Data for the task: Begin

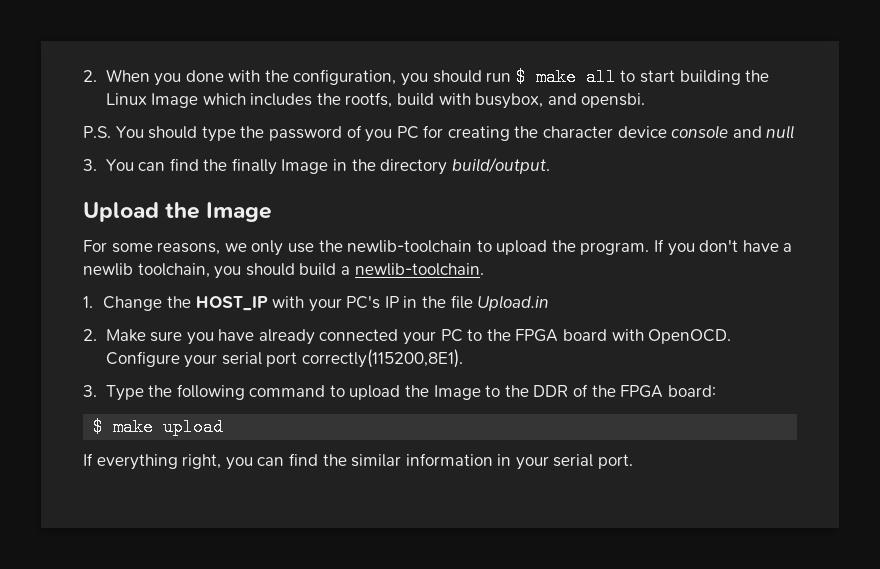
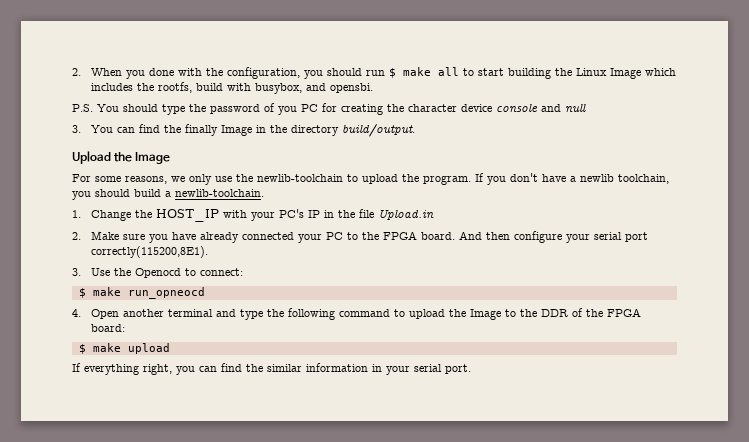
[562,329,732,344] [105,351,180,367] board with OpenOCD. Configure -> [421,231,563,243] board. And then configure
[105,385,144,401] Type -> [91,268,244,278] [78,287,205,299] [72,309,264,320] Use the Openocd to connect: // $ make run_opneocd // 4. Open another terminal and type

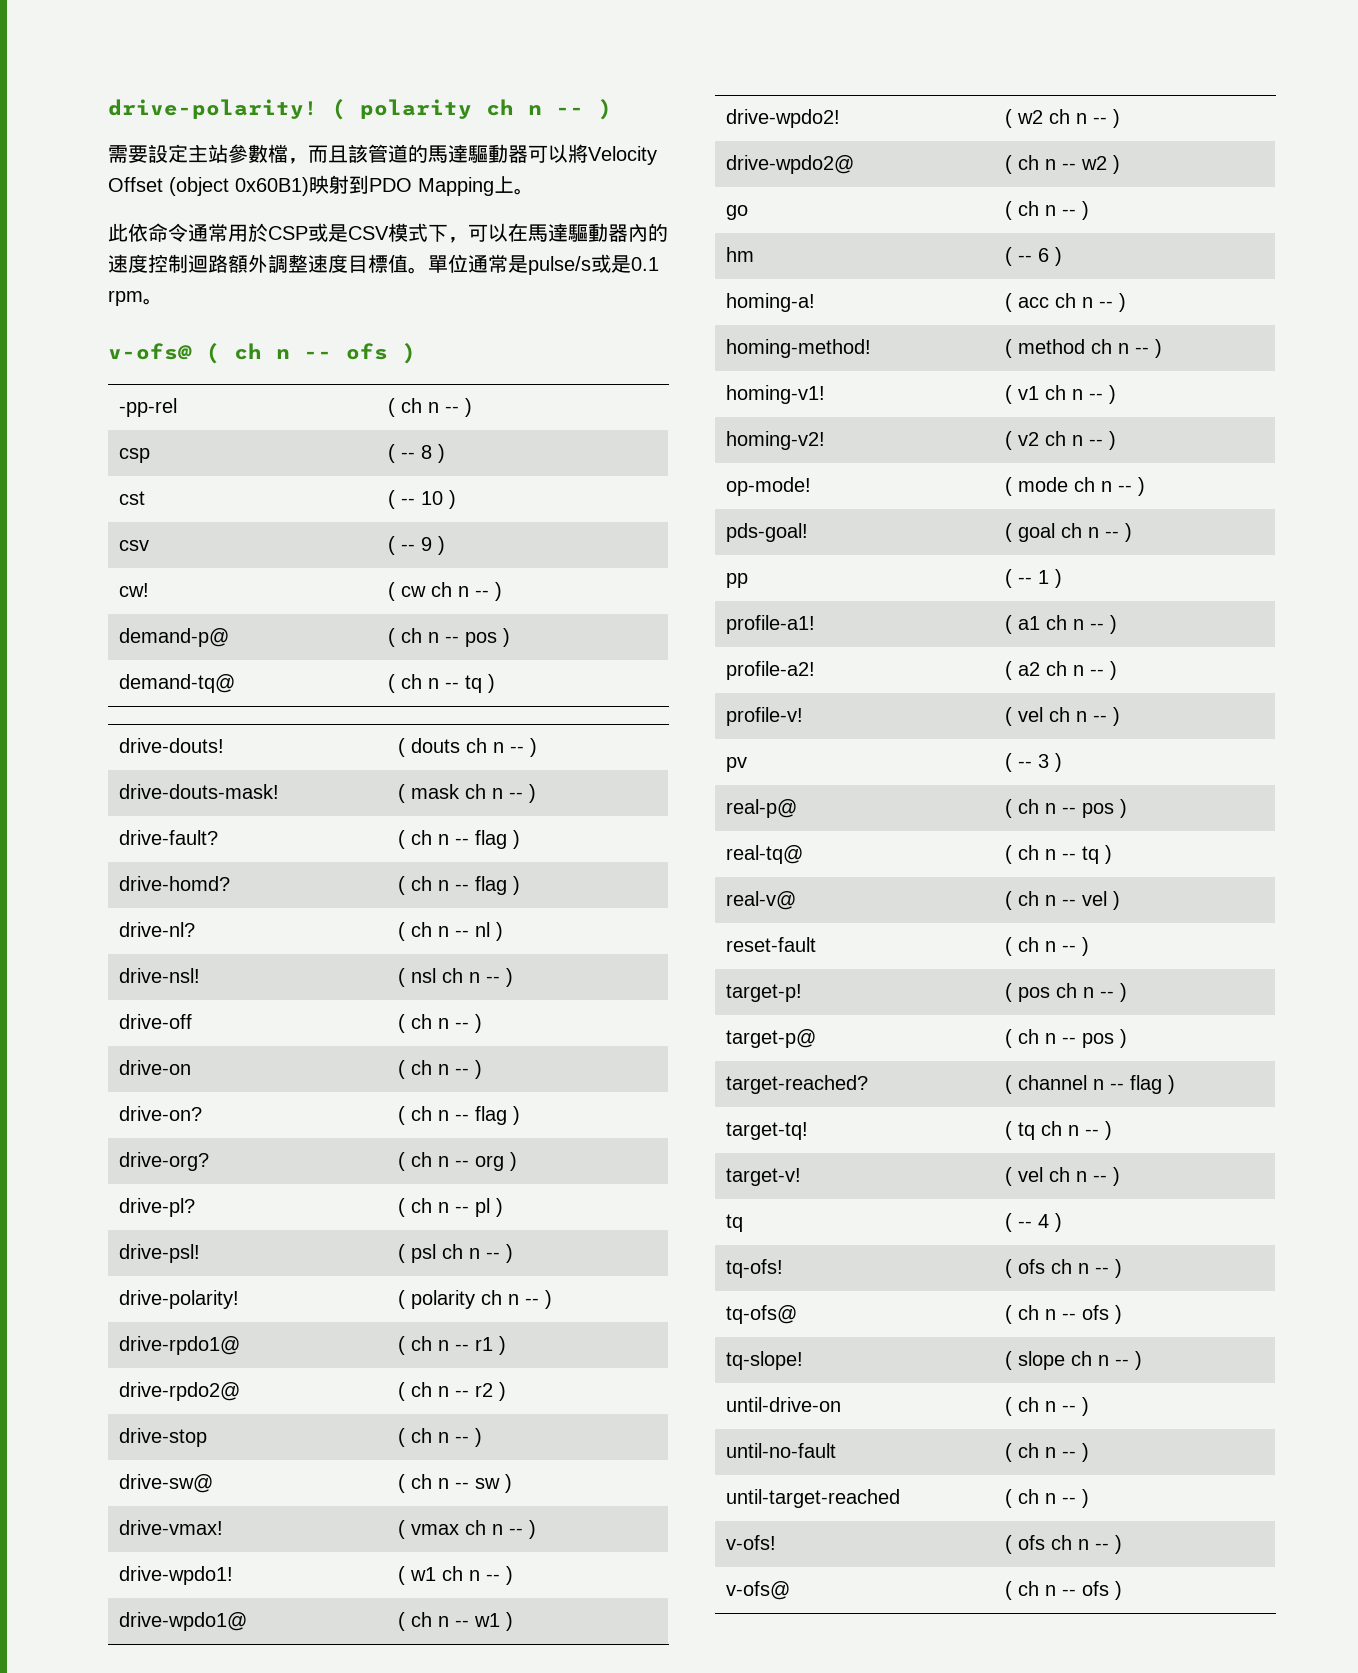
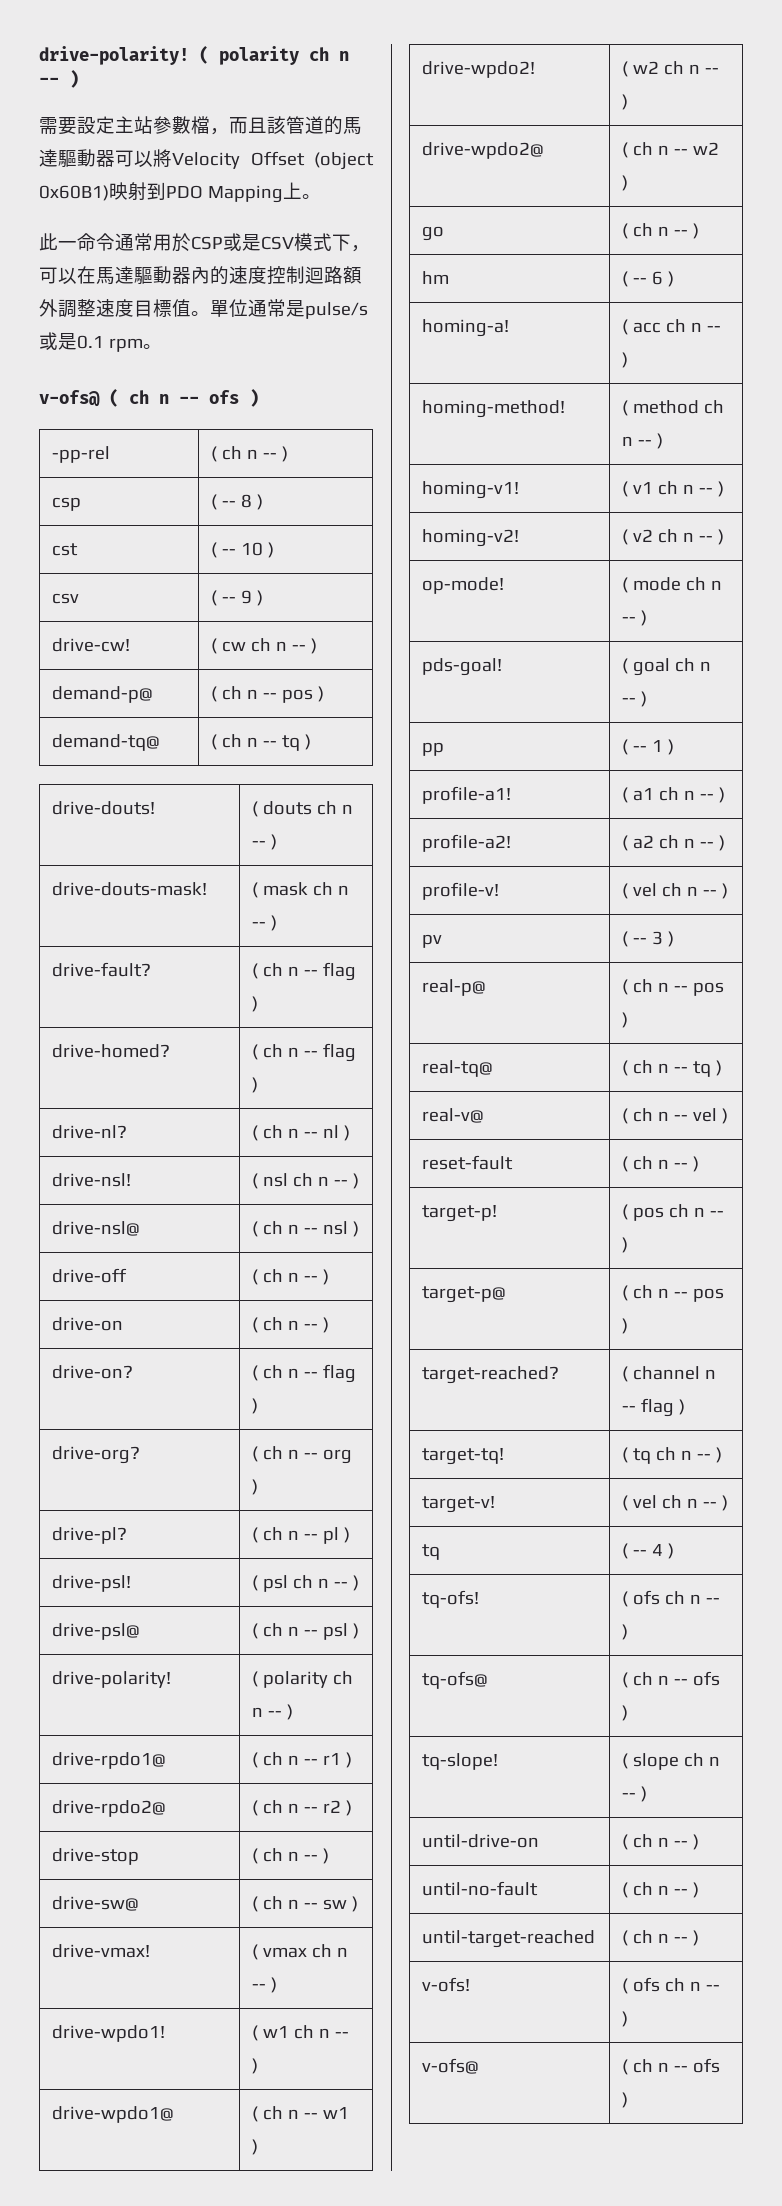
[128,223,148,242] 依 -> [58,241,77,249] 一
[118,583,149,597] cw! -> [52,638,131,652] drive-cw!
[118,876,230,891] drive-homd? -> [52,1044,171,1058] drive-homed?
(513, 977) none -> [52,1221,141,1236] [252,1221,360,1237] // drive-nsl@ | ( ch n -- nsl )
(513, 1253) none -> [52,1623,141,1640] [252,1623,360,1640] // drive-psl@ | ( ch n -- psl )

Data for the task: End

### Activity
Where an entry includes an image, leave that image out; otherwise, reproduce everything exactly.

### Task answer
[562,329,732,344] [105,351,180,367] board with OpenOCD. Configure -> [421,231,563,243] board. And then configure
[105,385,144,401] Type -> [91,268,244,278] [78,287,205,299] [72,309,264,320] Use the Openocd to connect: // $ make run_opneocd // 4. Open another terminal and type

[128,223,148,242] 依 -> [58,241,77,249] 一
[118,583,149,597] cw! -> [52,638,131,652] drive-cw!
[118,876,230,891] drive-homd? -> [52,1044,171,1058] drive-homed?
(513, 977) none -> [52,1221,141,1236] [252,1221,360,1237] // drive-nsl@ | ( ch n -- nsl )
(513, 1253) none -> [52,1623,141,1640] [252,1623,360,1640] // drive-psl@ | ( ch n -- psl )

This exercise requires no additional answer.